Bryce Canyon National Park, Utah, Christmas morning.
My Christmas day started at Bryce Canyon National Park. It had been a while since I'd been back up there (over 8,000 feet in elevation) and I'd headed into a snow storm. Literally. I'd gone there when I saw a storm was coming in, and met it. It's the Mountain Man Way. 

But I had to get home that day, over 250 miles to the east. So I couldn't linger too long at Bryce, unless I wanted to stay a second night and drive back very early in the dark. I didn't.

Near Tropic, Utah. Love the cliffs and canyon country.
So it was down to Tropic (Is it really that warm? Not today). Beautiful country with the cliffs around the valley. This is the upper reach of the immense Paria River watershed, which only ends where it empties into the Colorado River at Lees Ferry, Arizona. A long, long, long way downstream.
Paria River at Tropic, Utah.
I love the small towns that dot southern Utah. And there aren't many of them. To this day it's still wild, rugged country. The locals are very friendly, which I've noticed is the norm when the people are few and they depend on each other. And outsiders, tourists, which are a big part of the economy around here these days. Spend some money enjoying our beautiful area; we love showing it off if you'll respect it, too. 

Highway 12 cuts through the cliffs.
I sure respect it. I enjoy rural highways with almost no other cars on them. It makes it so much easier to pull off on a second's notice to take yet another photo. 

Which I did a lot of on this trip. It was snowing a lot, but the road was fine, mostly. Nothing my trusty RAV4 couldn't handle without sliding. 

Approaching Henrieville, Utah.
Then on to Escalante. I like that town. Another vow to visit again, who knows what might happen? Just outside town was a very nice tribute to the Hole In The Rock pioneers of 1879-1880. Yes, in December and January, too. A feat that amazes us to this day. 

Escalante, Utah outskirts. The clouds were even opening up.
So it was on to Boulder, Utah. Boulder Town it says on the map. Maybe to distinguish it from the much more famous City of Boulder perched on the Front Range in Colorado. At any rate, this Boulder sits at the head of the Burr Trail, an incredible road that winds down through the Waterpocket Fold, which is a cool name in itself. 

Grand Staircase-Escalante National Monument from Highway 12 overlook, west of Boulder, Utah.
Besides, Utah's Boulder sits near the Circle Cliffs, amazing sandstone cliffs that...well, aren't straight. They have joints in their slickrock faces that make plates in the rock that I suspect were the inspiration for The Thing's body in The Fantastic Four. Oh, go ahead and laugh. Then check out my photos. Yeah. "It's clobberin' time!".

Circle Cliffs in snow, Boulder, Utah.
Looking down the upper Burr Trail.
I really wanted to camp there at the upper end of the Burr Trail, with the Circle Cliffs. So beautiful, especially with the new coating of snow, like marshmallow creme or confectioner's sugar wiped across them. Next time, I vowed. May there always be a next time. Some of them do come true. 

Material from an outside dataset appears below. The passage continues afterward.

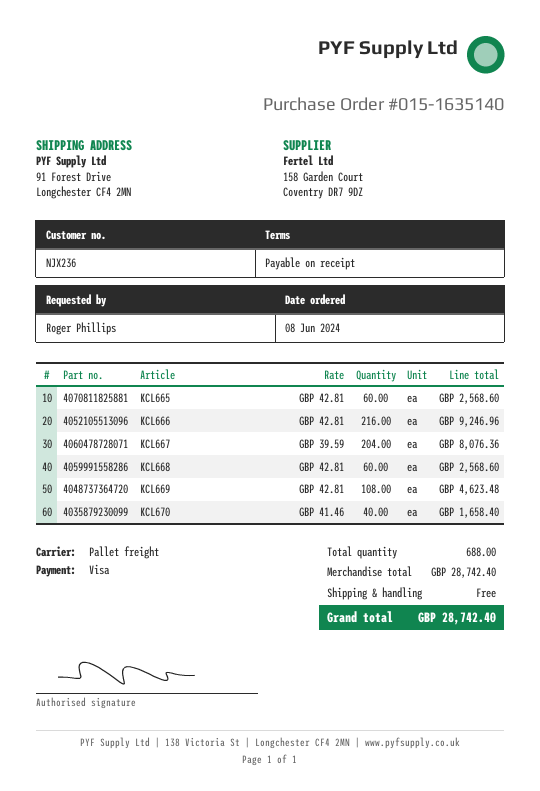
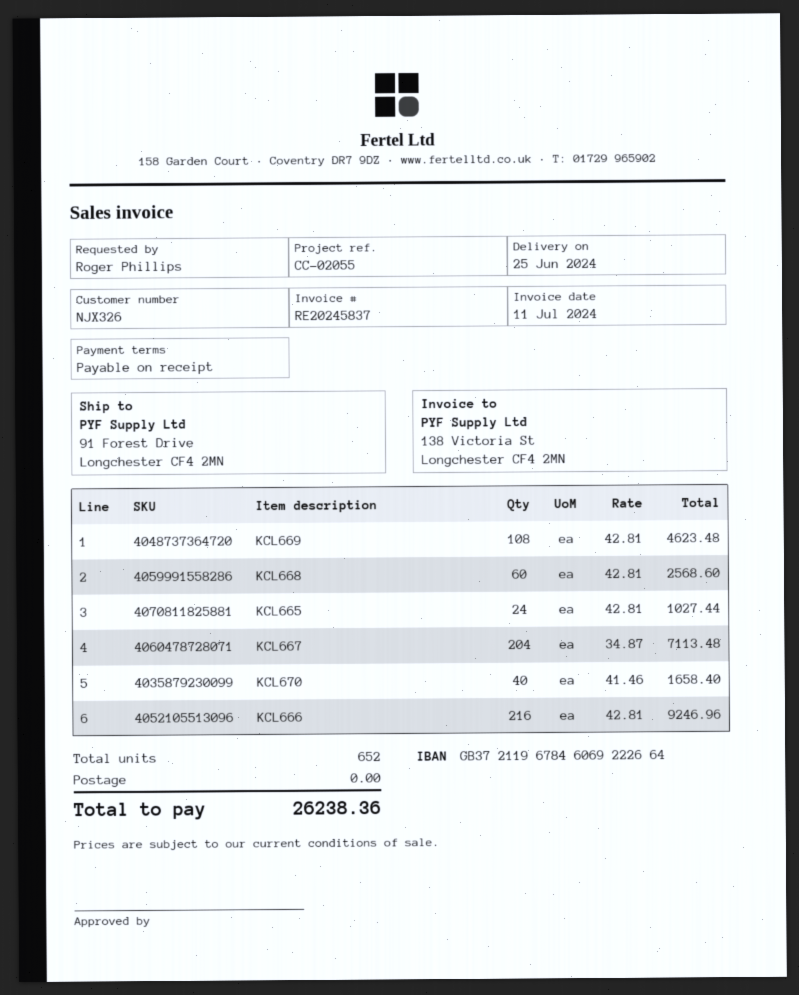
customer number: NJX236 -> NJX326
KCL665: 60 x 42.81 = 2568.60 -> 24 x 42.81 = 1027.44
KCL667: 204 x 39.59 = 8076.36 -> 204 x 34.87 = 7113.48
total quantity: 688 -> 652
total: 28742.40 -> 26238.36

Highway 12 above Boulder goes up and over a shoulder of the Aquarius Plateau, also nicknamed Boulder Mountain. Whatever. It does go high into aspen forest, with splendid views to the south of the vast lands around here. Out there. The kind of view that leaves you wanting to put everything into perspective. Wanting to visit it all. Knowing you never will explore it all, but the effort will be its own reward. 

Down off Boulder Mountain. Time to cross the upper end of Capitol Reef National Park. And by now it was late afternoon on a late December day. Meaning a short winter day, sunset coming soon. Talk about burning daylight. Got to get in all that I can in such a short time, because then it will just be a drive in the dark. 

Stay tuned.

Saturday, December 13, 2014

December Weather Finally Arrives in Canyon Country

[Outside the snowy Visitor Center, Natural Bridges National Monument, Utah.]
I was up this morning well before dawn, as usual. Soon after I could hear the rain falling on the roof: the promised storm front had moved inland from California all the way to southeast Utah. 

But soon after...no sound. It was getting light, so I looked outside and saw snow falling. The rain had become the white stuff that quickly. Falling straight down, no wind. A wet, heavy, beautiful snowfall.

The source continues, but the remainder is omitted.